Evangelio del día y puntos de meditación del sábado 3 de enero
Jn 1,29-34
Al día siguiente Juan ve a Jesús venir hacia él y dice: «He ahí el Cordero de Dios, que quita el pecado del mundo. Éste es por quien yo dije: ‘Detrás de mí viene un hombre, que se ha puesto delante de mí, porque existía antes que yo’. Y yo no le conocía, pero he venido a bautizar en agua para que él sea manifestado a Israel». Y Juan dio testimonio diciendo: «He visto al Espíritu que bajaba como una paloma del cielo y se quedaba sobre Él. Y yo no le conocía, pero el que me envió a bautizar con agua, me dijo: ‘Aquel sobre quien veas que baja el Espíritu y se queda sobre él, ése es el que bautiza con Espíritu Santo’. Y yo le he visto y doy testimonio de que éste es el Elegido de Dios».
Para meditar:
- Jesús, siendo la Palabra divina, aquella que existía desde el principio, y que estaba junto a Dios, y que era Dios, y por medio de la cual se hizo todo cuanto existe; aquella que era la luz y la vida de los hombres, inmensamente gloriosa, llena de vida y de verdad (cfr. Jn 1, 1-18) quiso manifestarse ante los hombres como Cordero manso, humilde, silente ante el trasquilador, esto es, mudo ante aquellos que le crucificaron. Obró de tal manera, entre otras cosas, para darnos ejemplo; para que nosotros, sus discípulos, nos comportemos de manera semejante con nuestro prójimo, tal y como el mismo san Pablo nos recuerda: «Revestíos, pues, como elegidos de Dios, santos y amados, de entrañas de misericordia, de bondad, de humildad, de mansedumbre, de paciencia; soportándoos unos a otros y perdonándoos mutuamente» (Col 3, 12-13)

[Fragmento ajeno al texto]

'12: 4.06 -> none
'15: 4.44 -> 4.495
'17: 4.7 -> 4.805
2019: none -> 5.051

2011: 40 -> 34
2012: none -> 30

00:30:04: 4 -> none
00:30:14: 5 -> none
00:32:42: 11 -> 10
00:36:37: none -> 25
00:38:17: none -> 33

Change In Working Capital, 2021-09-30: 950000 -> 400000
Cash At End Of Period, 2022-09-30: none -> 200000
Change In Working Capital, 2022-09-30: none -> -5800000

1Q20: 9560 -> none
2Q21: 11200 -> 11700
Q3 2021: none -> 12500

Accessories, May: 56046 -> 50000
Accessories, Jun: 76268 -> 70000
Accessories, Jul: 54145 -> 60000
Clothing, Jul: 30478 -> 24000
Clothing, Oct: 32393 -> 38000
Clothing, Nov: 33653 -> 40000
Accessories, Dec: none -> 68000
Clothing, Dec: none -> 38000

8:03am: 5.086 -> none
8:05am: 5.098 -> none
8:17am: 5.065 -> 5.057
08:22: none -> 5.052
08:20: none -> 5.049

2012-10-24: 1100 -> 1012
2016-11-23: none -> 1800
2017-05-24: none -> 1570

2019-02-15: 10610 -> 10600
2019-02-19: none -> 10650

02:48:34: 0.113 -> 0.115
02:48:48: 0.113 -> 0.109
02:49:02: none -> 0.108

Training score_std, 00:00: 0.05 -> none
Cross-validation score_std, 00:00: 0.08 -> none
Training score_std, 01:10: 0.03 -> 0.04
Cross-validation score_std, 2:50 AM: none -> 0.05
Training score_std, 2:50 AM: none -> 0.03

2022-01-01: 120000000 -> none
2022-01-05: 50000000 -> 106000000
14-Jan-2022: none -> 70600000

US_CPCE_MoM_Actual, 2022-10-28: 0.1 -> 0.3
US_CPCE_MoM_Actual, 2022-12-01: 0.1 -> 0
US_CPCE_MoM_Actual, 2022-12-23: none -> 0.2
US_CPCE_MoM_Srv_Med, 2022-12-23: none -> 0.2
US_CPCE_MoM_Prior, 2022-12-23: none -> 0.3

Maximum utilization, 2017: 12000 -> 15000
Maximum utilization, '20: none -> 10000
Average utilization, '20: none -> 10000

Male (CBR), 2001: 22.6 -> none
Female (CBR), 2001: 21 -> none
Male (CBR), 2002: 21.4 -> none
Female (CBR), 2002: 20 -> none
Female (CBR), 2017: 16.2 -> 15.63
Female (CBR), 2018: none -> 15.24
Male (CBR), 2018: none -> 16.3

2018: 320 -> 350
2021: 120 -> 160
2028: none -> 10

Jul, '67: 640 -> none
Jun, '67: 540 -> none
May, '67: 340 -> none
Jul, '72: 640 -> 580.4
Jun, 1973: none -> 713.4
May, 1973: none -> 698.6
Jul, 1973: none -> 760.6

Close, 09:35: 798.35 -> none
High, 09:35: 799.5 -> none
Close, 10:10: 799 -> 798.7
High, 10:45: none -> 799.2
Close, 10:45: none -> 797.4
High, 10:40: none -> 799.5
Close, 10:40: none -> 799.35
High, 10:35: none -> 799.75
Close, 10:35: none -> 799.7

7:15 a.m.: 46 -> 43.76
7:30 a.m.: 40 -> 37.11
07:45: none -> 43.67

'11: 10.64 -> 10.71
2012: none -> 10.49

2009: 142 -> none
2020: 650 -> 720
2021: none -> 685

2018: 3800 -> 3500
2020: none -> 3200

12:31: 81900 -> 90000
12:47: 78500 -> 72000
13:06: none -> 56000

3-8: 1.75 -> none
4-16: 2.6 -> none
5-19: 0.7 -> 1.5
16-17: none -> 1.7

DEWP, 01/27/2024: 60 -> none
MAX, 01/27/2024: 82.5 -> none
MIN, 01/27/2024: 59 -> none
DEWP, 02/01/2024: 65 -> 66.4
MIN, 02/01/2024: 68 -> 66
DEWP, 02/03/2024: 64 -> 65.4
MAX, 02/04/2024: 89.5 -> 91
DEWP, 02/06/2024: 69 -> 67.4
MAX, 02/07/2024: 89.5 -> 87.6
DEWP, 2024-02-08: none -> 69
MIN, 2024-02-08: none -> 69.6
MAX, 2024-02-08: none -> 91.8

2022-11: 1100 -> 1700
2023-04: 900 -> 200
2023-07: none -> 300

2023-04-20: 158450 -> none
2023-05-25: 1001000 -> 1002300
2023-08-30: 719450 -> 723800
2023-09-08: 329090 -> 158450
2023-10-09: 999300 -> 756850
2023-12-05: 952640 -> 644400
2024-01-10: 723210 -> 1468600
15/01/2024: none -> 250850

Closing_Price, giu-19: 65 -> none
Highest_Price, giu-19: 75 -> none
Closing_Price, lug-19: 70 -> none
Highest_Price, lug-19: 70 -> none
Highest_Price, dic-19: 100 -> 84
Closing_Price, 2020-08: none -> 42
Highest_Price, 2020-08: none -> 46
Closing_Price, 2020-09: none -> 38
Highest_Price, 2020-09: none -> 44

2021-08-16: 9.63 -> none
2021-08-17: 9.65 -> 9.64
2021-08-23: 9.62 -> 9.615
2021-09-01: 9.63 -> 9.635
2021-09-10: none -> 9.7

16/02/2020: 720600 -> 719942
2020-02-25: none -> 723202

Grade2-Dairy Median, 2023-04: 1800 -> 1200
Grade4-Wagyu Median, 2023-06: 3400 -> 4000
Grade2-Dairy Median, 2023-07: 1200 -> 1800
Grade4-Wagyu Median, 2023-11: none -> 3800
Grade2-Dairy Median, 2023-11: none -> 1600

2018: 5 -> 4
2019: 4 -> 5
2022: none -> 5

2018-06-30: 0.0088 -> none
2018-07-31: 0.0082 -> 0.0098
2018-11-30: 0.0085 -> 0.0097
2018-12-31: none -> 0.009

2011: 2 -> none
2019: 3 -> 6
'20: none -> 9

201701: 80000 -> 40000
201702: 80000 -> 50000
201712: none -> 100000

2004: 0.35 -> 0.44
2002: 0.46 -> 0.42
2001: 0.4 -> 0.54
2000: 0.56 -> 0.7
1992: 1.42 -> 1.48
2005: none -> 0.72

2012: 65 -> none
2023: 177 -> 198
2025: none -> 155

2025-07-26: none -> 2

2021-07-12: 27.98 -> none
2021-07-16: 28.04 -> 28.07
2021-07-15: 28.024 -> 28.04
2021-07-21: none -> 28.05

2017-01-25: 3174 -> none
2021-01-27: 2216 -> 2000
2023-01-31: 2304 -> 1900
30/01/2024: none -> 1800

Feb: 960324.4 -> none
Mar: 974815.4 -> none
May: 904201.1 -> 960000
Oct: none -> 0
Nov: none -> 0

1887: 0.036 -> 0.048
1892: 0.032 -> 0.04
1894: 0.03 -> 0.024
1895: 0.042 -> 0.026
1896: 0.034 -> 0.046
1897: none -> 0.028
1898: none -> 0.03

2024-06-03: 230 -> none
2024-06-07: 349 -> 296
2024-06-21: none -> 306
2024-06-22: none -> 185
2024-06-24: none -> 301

- Jesús es el Cordero de Dios, que quita el pecado del mundo. Él es el Hijo de Dios que se hace hombre para redimirnos del pecado, reconciliándonos así nuevamente con Dios hasta el punto de hacernos amigos, es más, hijos Suyos. Y esto lo hace mediante su muerte en Cruz, mediante la efusión de su propia sangre, mediante la entrega de su propia vida. Hemos sido comprados a un gran precio (cfr. 1 Cor 6, 10-20). De ahí que debamos poner todo nuestro esfuerzo en cuidar la vestidura blanca recibida el día del bautismo y purificada por la mismísima sangre de Cristo, luchando por evitar mancharla con nuestros pecados.
- Así como descendió el Espíritu sobre nuestra Cabeza, Jesús, desciende el mismo Espíritu sobre el resto de su Cuerpo, la Iglesia; sobre nosotros, los cristianos. Y ahí, en nuestros corazones, permanece mientras no lo expulsemos por el pecado, haciendo que podamos creer, esperar y amar como buenos discípulos de Cristo. Él, el Espíritu Santo, es nuestro Maestro interior, que nos conduce a la Verdad plena de Jesucristo. ¿Procuramos hacer caso a sus santas inspiraciones? ¿Le tratamos con frecuencia?